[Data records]
::::::::::
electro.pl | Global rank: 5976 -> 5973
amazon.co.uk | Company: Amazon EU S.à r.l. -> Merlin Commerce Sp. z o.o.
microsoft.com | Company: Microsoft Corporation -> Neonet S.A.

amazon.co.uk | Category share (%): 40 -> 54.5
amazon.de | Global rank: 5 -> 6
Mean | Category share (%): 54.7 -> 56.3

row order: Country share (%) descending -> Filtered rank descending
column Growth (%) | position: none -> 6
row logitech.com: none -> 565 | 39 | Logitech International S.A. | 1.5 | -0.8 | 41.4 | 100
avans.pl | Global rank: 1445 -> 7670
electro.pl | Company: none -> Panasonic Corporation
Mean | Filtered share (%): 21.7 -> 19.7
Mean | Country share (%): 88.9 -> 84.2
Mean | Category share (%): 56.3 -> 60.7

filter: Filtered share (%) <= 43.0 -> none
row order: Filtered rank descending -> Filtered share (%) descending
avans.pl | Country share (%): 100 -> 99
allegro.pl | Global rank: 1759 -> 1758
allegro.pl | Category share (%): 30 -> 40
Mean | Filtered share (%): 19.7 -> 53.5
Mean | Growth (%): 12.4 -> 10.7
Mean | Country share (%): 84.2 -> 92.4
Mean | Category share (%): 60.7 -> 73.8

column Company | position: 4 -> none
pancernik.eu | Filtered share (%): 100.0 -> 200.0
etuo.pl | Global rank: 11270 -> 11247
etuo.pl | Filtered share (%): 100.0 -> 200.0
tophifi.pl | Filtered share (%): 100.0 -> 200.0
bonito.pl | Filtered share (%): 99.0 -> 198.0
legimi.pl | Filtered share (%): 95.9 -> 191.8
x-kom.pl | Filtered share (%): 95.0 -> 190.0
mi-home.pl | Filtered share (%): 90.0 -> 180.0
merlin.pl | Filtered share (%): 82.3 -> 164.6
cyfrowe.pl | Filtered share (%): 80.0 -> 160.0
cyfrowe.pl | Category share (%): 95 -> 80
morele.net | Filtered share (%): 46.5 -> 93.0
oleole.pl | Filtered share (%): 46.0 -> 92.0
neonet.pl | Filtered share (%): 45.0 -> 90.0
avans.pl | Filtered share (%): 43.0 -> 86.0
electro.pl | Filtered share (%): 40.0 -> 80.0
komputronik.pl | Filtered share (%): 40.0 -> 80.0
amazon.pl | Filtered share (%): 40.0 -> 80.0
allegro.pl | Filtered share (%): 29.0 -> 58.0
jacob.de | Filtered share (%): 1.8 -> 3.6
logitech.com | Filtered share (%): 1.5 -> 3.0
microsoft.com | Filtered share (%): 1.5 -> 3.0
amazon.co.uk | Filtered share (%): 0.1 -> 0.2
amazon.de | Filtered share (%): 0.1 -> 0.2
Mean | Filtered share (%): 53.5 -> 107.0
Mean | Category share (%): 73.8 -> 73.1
::::::::::
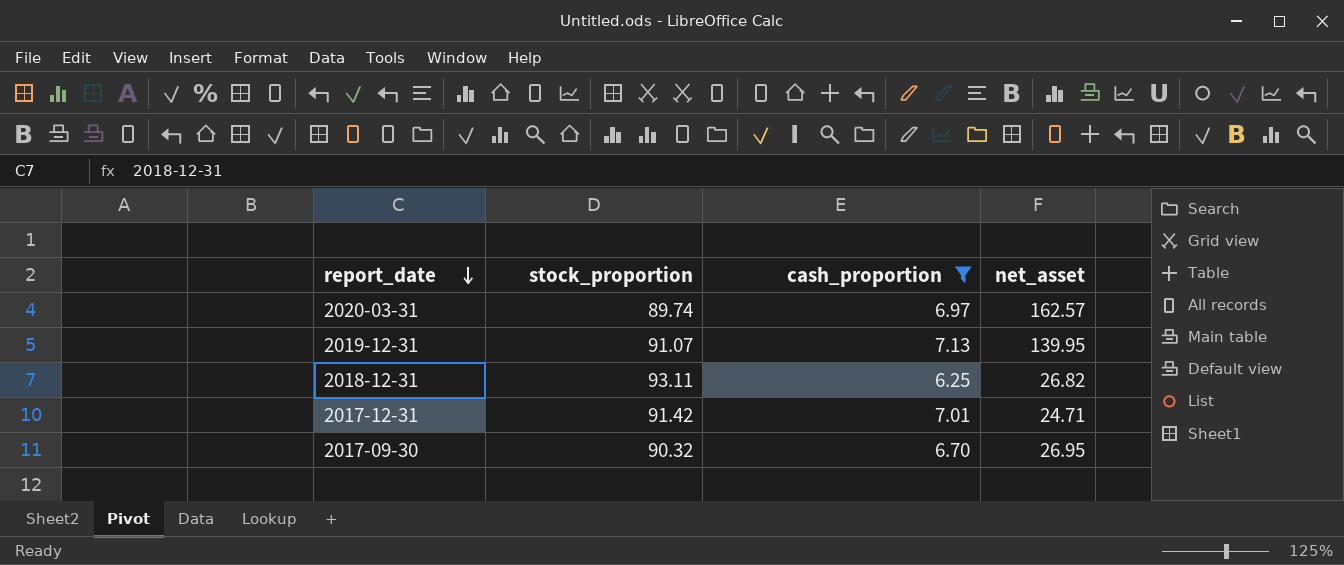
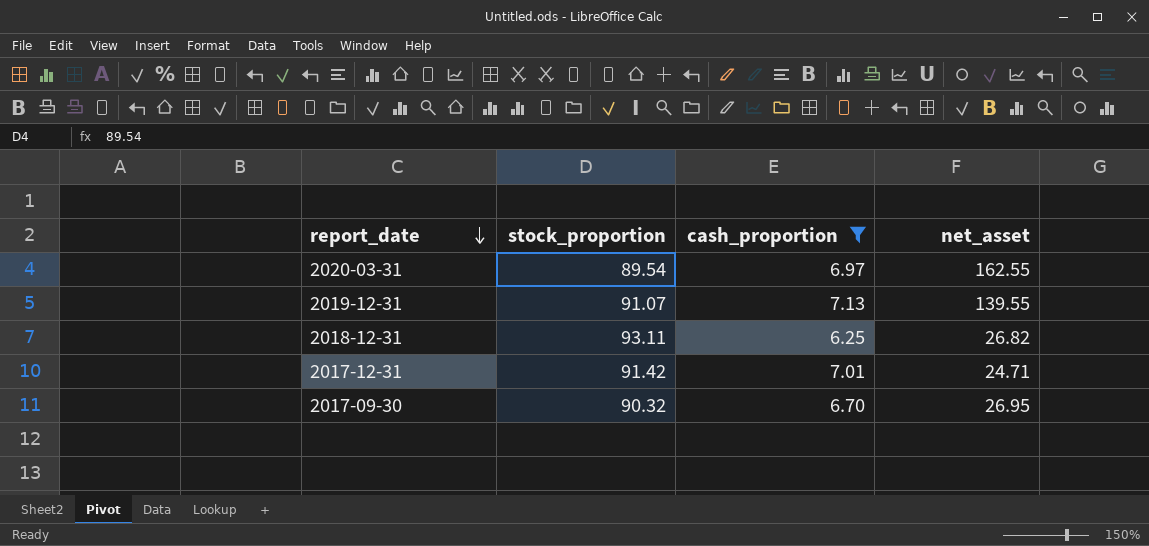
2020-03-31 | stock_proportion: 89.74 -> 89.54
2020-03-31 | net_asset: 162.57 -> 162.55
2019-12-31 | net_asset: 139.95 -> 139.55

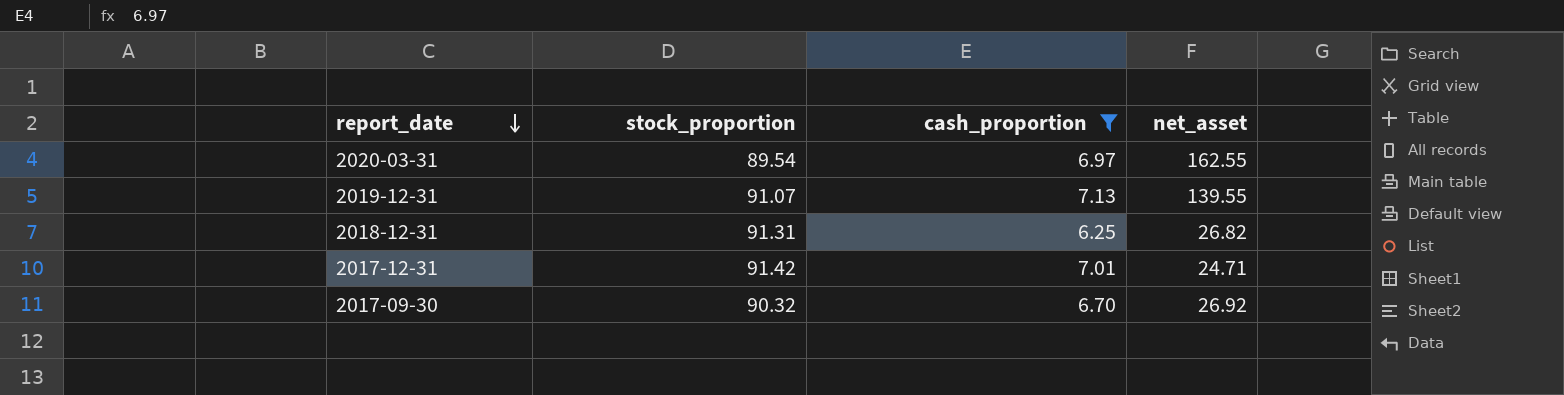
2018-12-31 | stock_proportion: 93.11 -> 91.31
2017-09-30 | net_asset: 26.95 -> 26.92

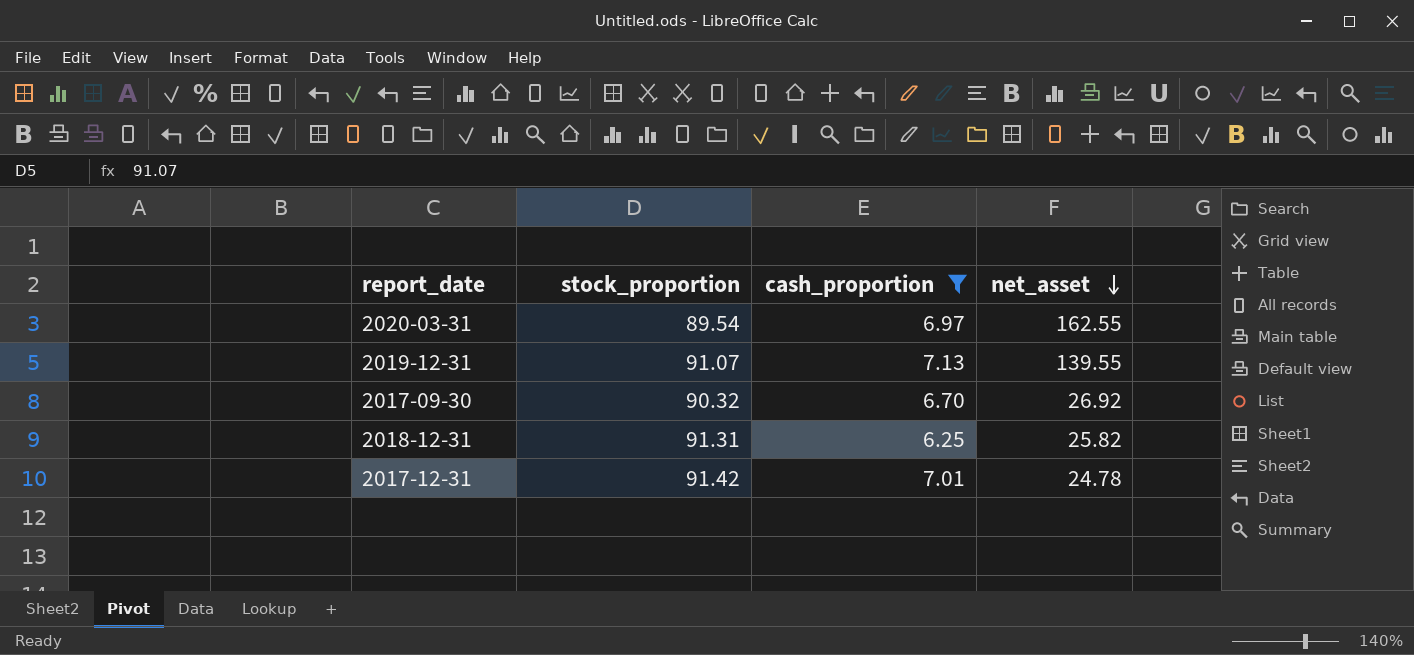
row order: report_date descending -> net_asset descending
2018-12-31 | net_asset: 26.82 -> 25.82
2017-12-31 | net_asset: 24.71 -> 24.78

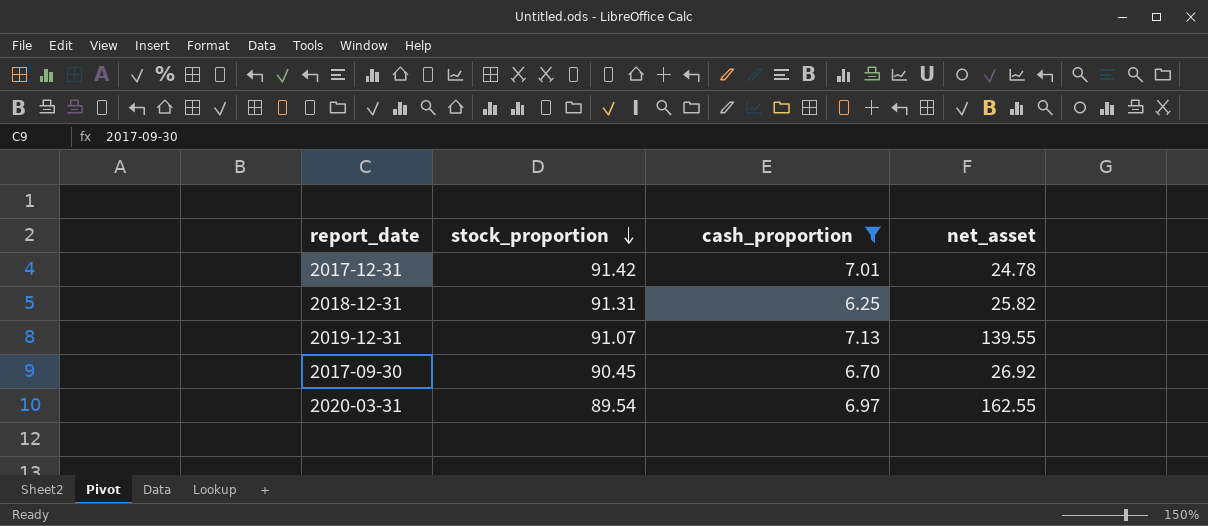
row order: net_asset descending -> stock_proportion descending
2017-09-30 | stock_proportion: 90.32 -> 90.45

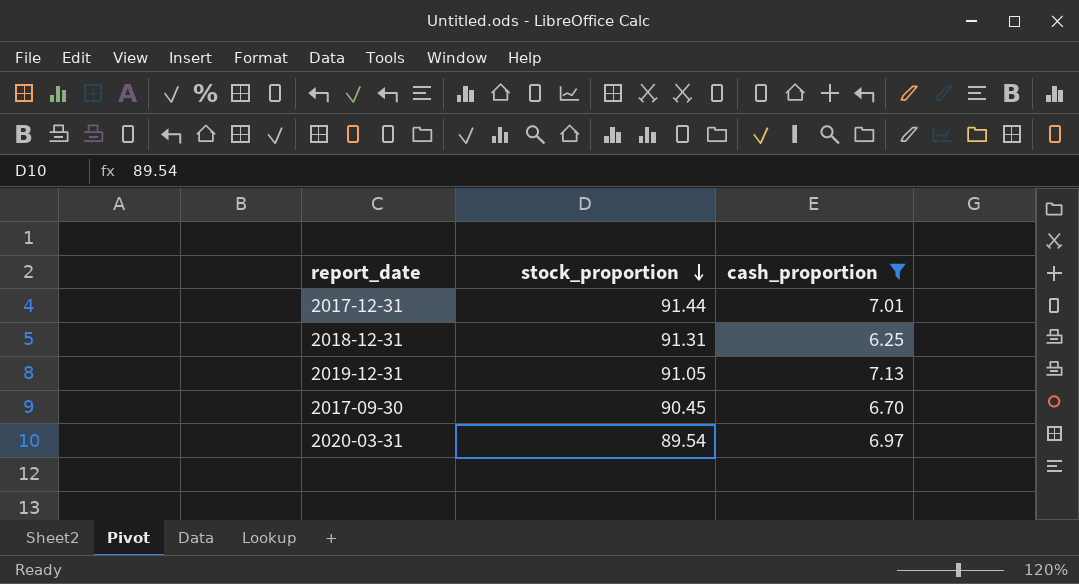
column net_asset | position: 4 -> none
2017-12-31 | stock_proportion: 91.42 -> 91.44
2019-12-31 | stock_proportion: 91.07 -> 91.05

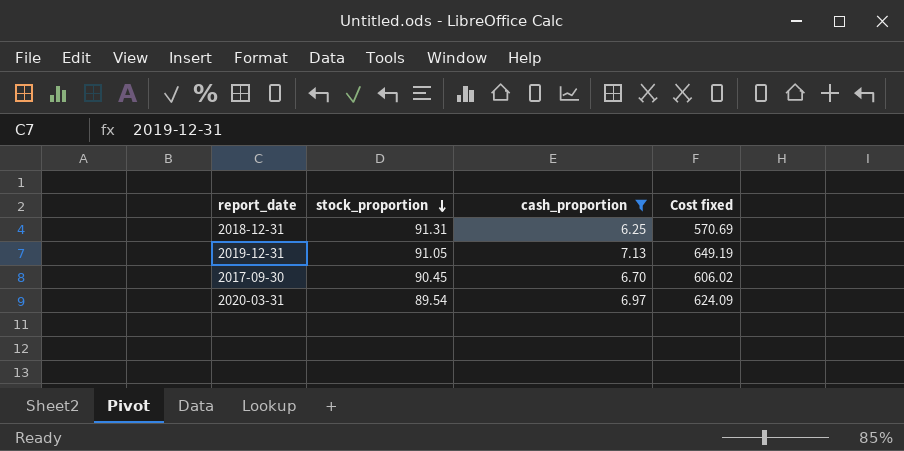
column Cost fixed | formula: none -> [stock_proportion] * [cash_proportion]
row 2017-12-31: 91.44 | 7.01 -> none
::::::::::
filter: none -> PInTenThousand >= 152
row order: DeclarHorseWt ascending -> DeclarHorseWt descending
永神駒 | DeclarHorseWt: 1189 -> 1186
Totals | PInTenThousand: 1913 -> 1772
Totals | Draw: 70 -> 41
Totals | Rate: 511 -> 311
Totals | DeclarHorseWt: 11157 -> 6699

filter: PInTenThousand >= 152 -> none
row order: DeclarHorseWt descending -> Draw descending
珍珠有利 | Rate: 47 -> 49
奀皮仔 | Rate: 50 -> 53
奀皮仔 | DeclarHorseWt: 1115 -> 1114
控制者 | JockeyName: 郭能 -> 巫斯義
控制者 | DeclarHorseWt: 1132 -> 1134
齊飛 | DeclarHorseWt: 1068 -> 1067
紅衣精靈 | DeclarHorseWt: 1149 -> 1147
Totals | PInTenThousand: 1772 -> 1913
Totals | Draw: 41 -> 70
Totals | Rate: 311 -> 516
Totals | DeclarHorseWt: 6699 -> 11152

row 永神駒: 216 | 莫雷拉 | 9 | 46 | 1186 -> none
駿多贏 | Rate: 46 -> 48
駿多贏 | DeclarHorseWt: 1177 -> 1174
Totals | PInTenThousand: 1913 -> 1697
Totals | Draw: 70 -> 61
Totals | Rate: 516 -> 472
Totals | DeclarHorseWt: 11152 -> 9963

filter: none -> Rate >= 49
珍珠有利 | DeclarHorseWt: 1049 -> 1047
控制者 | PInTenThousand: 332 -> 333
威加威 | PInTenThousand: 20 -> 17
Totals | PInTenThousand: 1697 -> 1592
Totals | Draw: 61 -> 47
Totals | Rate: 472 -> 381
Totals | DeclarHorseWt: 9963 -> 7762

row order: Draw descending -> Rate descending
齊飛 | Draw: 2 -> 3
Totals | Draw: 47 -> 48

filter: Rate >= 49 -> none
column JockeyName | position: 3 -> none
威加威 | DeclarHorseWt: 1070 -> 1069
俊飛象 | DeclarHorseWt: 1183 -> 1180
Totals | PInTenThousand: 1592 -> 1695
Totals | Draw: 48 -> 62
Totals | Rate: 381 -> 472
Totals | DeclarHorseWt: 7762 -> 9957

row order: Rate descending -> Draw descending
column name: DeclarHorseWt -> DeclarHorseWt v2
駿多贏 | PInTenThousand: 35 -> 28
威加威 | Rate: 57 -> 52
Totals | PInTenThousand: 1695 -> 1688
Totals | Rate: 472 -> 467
::::::::::
**Aim of the task**
Beginning at the line with "column Company | position: 4 -> none" and ending at the line with "merlin.pl | Filtered share (%): 82.3 -> 164.6", reproduce each line of the data above exactly, and add no other lines.

**Response to this task**
column Company | position: 4 -> none
pancernik.eu | Filtered share (%): 100.0 -> 200.0
etuo.pl | Global rank: 11270 -> 11247
etuo.pl | Filtered share (%): 100.0 -> 200.0
tophifi.pl | Filtered share (%): 100.0 -> 200.0
bonito.pl | Filtered share (%): 99.0 -> 198.0
legimi.pl | Filtered share (%): 95.9 -> 191.8
x-kom.pl | Filtered share (%): 95.0 -> 190.0
mi-home.pl | Filtered share (%): 90.0 -> 180.0
merlin.pl | Filtered share (%): 82.3 -> 164.6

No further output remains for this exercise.